Discrete Uniform Distribution

\[P(\mathbf{x}=x_i) = \frac{1}{k}\]

import matplotlib.pyplot as plt
import numpy as np
import scipy.stats as stats
import seaborn as sns
sns.set()

# Discrete Uniform distributions
uniform1 = stats.randint(low=3, high=8)
uniform2 = stats.randint(low=4, high=12)

# Plot the PMF function
a = np.arange(15)
plt.xticks(a + 0.4, a)
plt.bar(a, uniform1.pmf(a), color='#348ABD', edgecolor='#348ABD', alpha=0.60, lw='3', label='low=3, high=8')
plt.bar(a, uniform2.pmf(a), color='#A60628', edgecolor='#A60628', alpha=0.60, lw='3', label='low=4, high=12')
plt.ylim(0, 0.4)
plt.xlabel('Events')
plt.ylabel('Probability of an event')
plt.title('PMF $P(x)$ for Discrete Uniform Distribution')
plt.legend()

Bernoulli Distribution

\[P(x) = \begin{cases} 1-p, & \text{if $k=0$} \\ p, & \text{if $k=1$} \end{cases}\]

$p$ is the parameter of the distribution. Expected value of the distribution is $p$.

import matplotlib.pyplot as plt
import numpy as np
import scipy.stats as stats
import seaborn as sns
sns.set()

# Bernoulli distributions
bernoulli1 = stats.bernoulli(p=0.25)
bernoulli2 = stats.bernoulli(p=0.5)

# Plot the PMF function
a = np.arange(2)
plt.xticks(a + 0.4, a)
plt.bar(a, bernoulli1.pmf(a), color='#348ABD', edgecolor='#348ABD', alpha=0.60, lw='3', label='$p=0.25$')
plt.bar(a, bernoulli2.pmf(a), color='#A60628', edgecolor='#A60628', alpha=0.60, lw='3', label='$p=0.5$')
plt.xlim(-1, 4)
plt.ylim(0, 1)
plt.xlabel('Events')
plt.ylabel('Probability of an event')
plt.title('PMF $P(x)$ for Bernoulli Distribution')
plt.legend()

Binomial Distribution

A binomial distribution is parameterized by $n$ and $p$. It models the number of successes in a sequence of $n$ independent experiments, each with success probability $p$. For $n=1$, the binomial distribution is a Bernoulli distribution.

\[P(\mathbf{x} = k) = {n \choose k}p^kq^{n-k}, \text{where } k \in \{0, 1, 2,..n\}\]
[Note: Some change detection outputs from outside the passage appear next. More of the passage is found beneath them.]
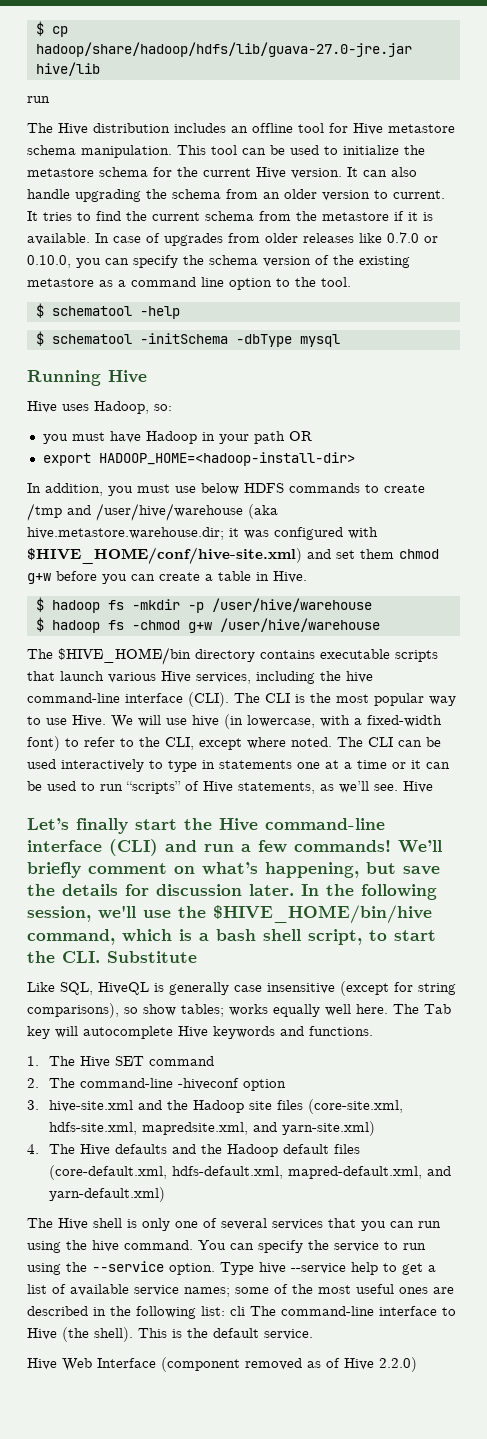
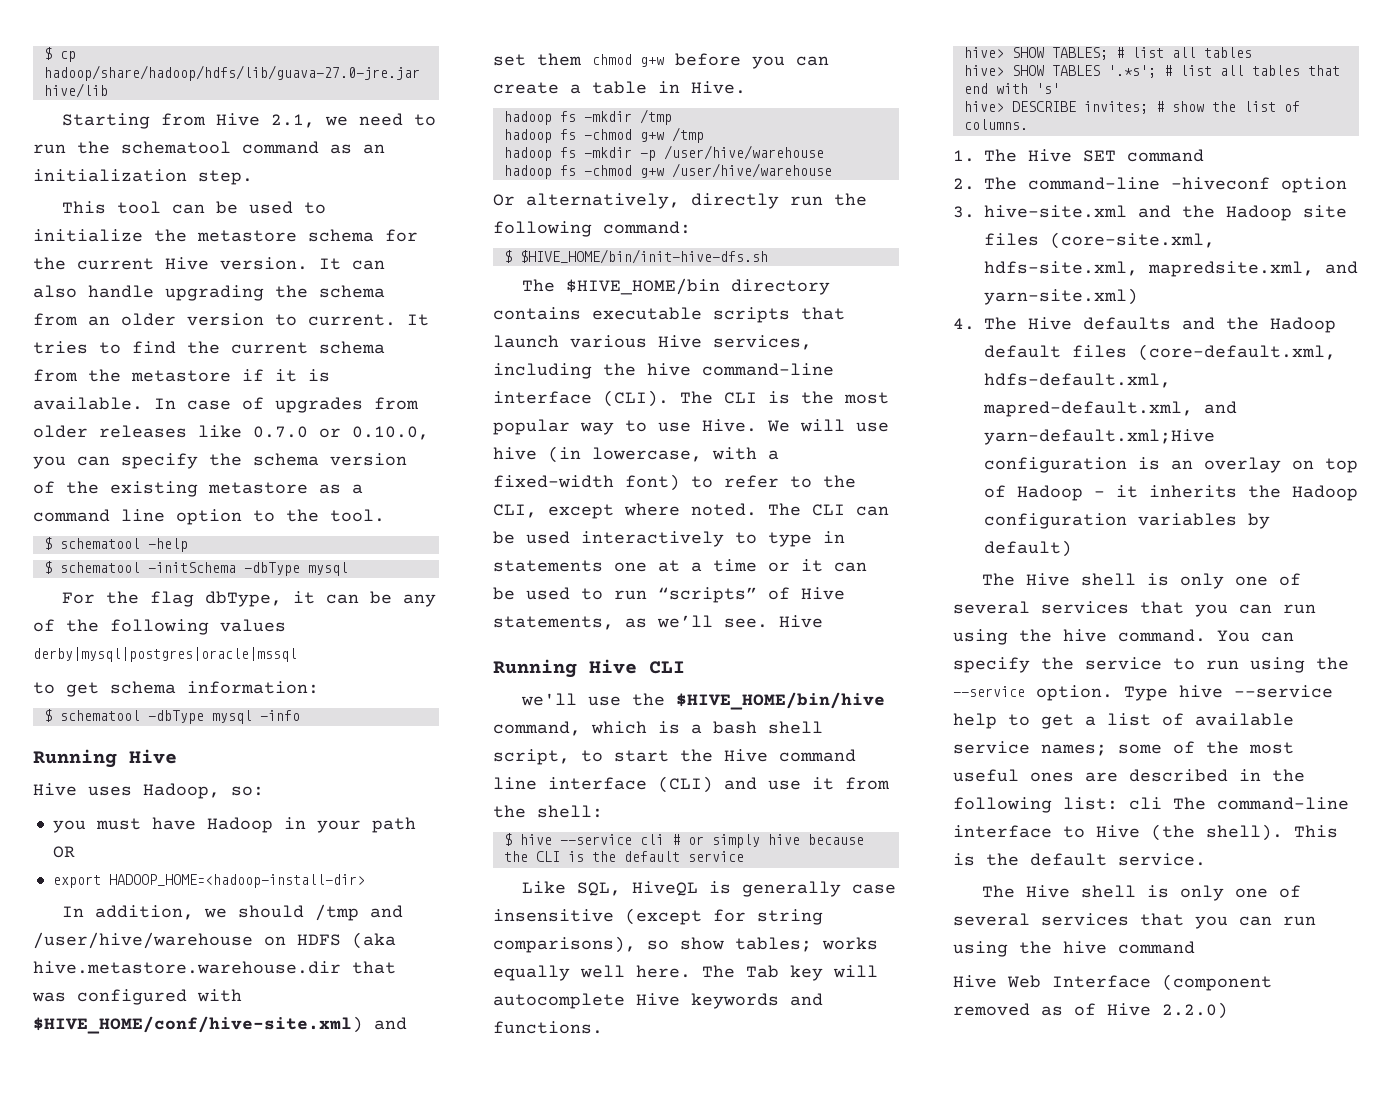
  $ cp hadoop/share/hadoop/hdfs/lib/guava-27.0-jre.jar hive/lib
- run
- The Hive distribution includes an offline tool for Hive metastore schema manipulation. This tool can be used to initialize the metastore schema for the current Hive version.
+ Starting from Hive 2.1, we need to run the schematool command as an initialization step.
+ This tool can be used to initialize the metastore schema for the current Hive version.
+ For the flag dbType, it can be any of the following values derby|mysql|postgres|oracle|mssql
+ to get schema information:
+ $ schematool -dbType mysql -info
- In addition, you must use below HDFS commands to create /tmp and /user/hive/warehouse (aka hive.metastore.warehouse.dir; it was configured with $HIVE_HOME/conf/hive-site.xml) and set them chmod g+w before you can create a table in Hive.
+ In addition, we should /tmp and /user/hive/warehouse on HDFS (aka hive.metastore.warehouse.dir that was configured with $HIVE_HOME/conf/hive-site.xml) and set them chmod g+w before you can create a table in Hive.
- $ hadoop fs -mkdir -p /user/hive/warehouse
+ hadoop fs -mkdir /tmp
+ hadoop fs -chmod g+w /tmp
+ hadoop fs -mkdir -p /user/hive/warehouse
- $ hadoop fs -chmod g+w /user/hive/warehouse
+ hadoop fs -chmod g+w /user/hive/warehouse
+ Or alternatively, directly run the following command:
+ $ $HIVE_HOME/bin/init-hive-dfs.sh
- Let’s finally start the Hive command-line interface (CLI) and run a few commands! We’ll briefly comment on what’s happening, but save the details for discussion later. In the following session, we'll use the $HIVE_HOME/bin/hive command, which is a bash shell script, to start the CLI. Substitute
+ Running Hive CLI
+ we'll use the $HIVE_HOME/bin/hive command, which is a bash shell script, to start the Hive command line interface (CLI) and use it from the shell:
+ $ hive --service cli # or simply hive because the CLI is the default service
+ hive> SHOW TABLES; # list all tables
+ hive> SHOW TABLES '.*s'; # list all tables that end with 's'
+ hive> DESCRIBE invites; # show the list of columns.
- 4. The Hive defaults and the Hadoop default files (core-default.xml, hdfs-default.xml, mapred-default.xml, and yarn-default.xml)
+ 4. The Hive defaults and the Hadoop default files (core-default.xml, hdfs-default.xml, mapred-default.xml, and yarn-default.xml;Hive configuration is an overlay on top of Hadoop – it inherits the Hadoop configuration variables by default)
+ The Hive shell is only one of several services that you can run using the hive command

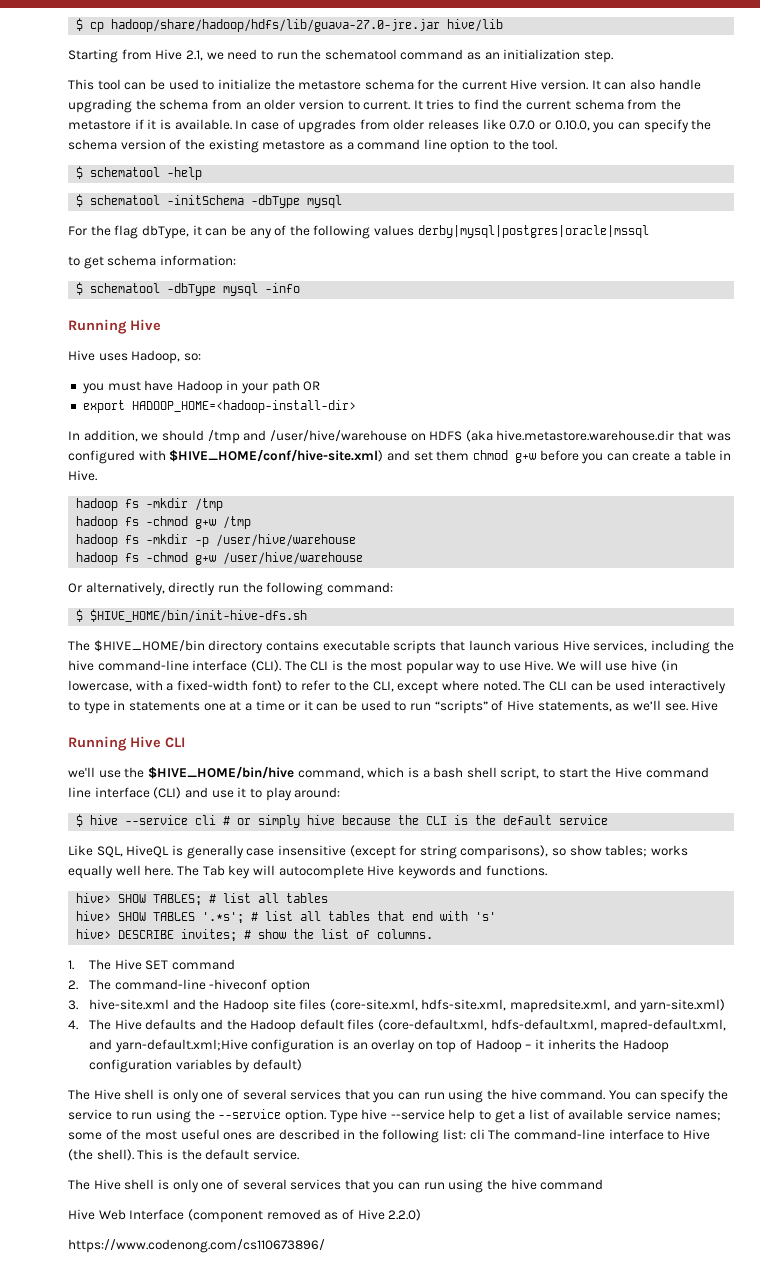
- we'll use the $HIVE_HOME/bin/hive command, which is a bash shell script, to start the Hive command line interface (CLI) and use it from the shell:
+ we'll use the $HIVE_HOME/bin/hive command, which is a bash shell script, to start the Hive command line interface (CLI) and use it to play around:
+ https://www.codenong.com/cs110673896/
import matplotlib.pyplot as plt
import numpy as np
import scipy.stats as stats
import seaborn as sns
sns.set()

# Binomial distributions
binomial1 = stats.binom(15, 0.75)
binomial2 = stats.binom(5, 0.5)

# Plot the PMF function
a = np.arange(-2, 20)
plt.xticks(a + 0.4, a)
plt.bar(a, binomial1.pmf(a), color='#348ABD', edgecolor='#348ABD', alpha=0.60, lw='3', label='$n=15, p=0.75$')
plt.bar(a, binomial2.pmf(a), color='#A60628', edgecolor='#A60628', alpha=0.60, lw='3', label='$n=5, p=0.5$')
plt.ylim(0, 0.5)
plt.xlabel('Events')
plt.ylabel('Probability of an event')
plt.title('PMF $P(x)$ for Binomial Distribution')
plt.legend()

Poisson Distribution

Random Variable $\mathbf{z}$ is Poisson-distributed if:

\[P(\mathbf{z}=k) = \frac{\lambda^k e^{-\lambda}}{k!}, k = 0, 1, 2,...\]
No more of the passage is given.